Image comparison data:
= = = =
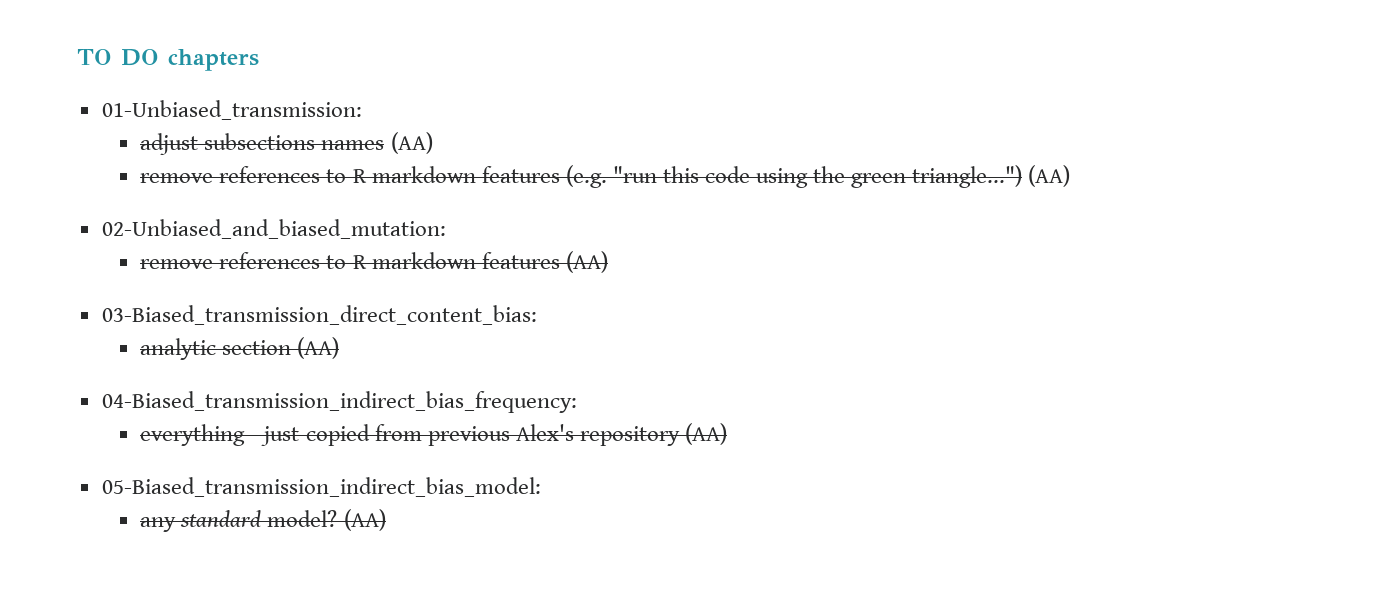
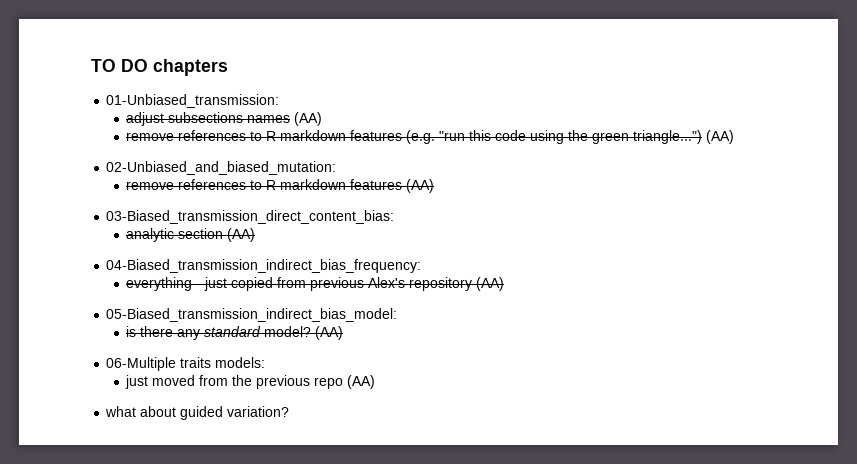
- any standard model?
+ is there any standard model?
+ 06-Multiple traits models:
+ just moved from the previous repo (AA)
+ what about guided variation?

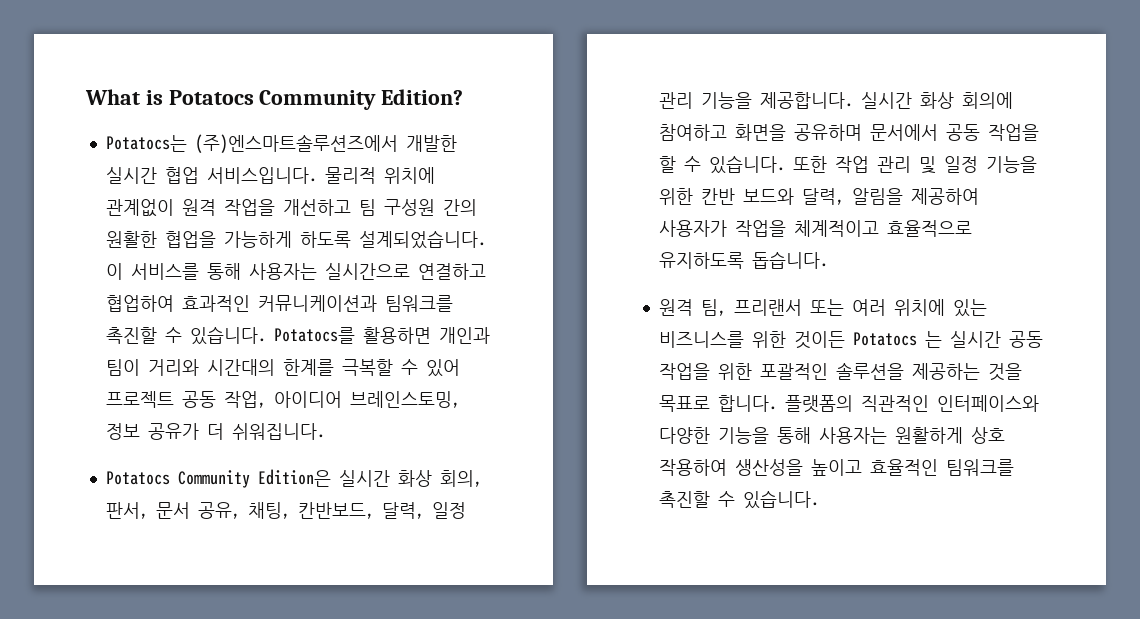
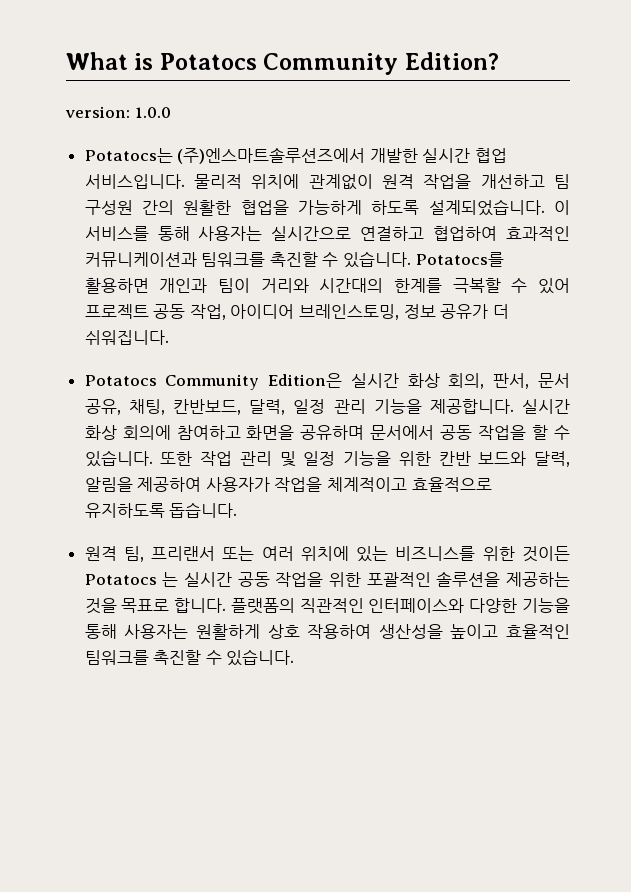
+ version: 1.0.0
= = = =
▸ Task to carry out: Make an exact copy of the data above, pictures excluded.

▸ Exercise output:
- any standard model?
+ is there any standard model?
+ 06-Multiple traits models:
+ just moved from the previous repo (AA)
+ what about guided variation?

+ version: 1.0.0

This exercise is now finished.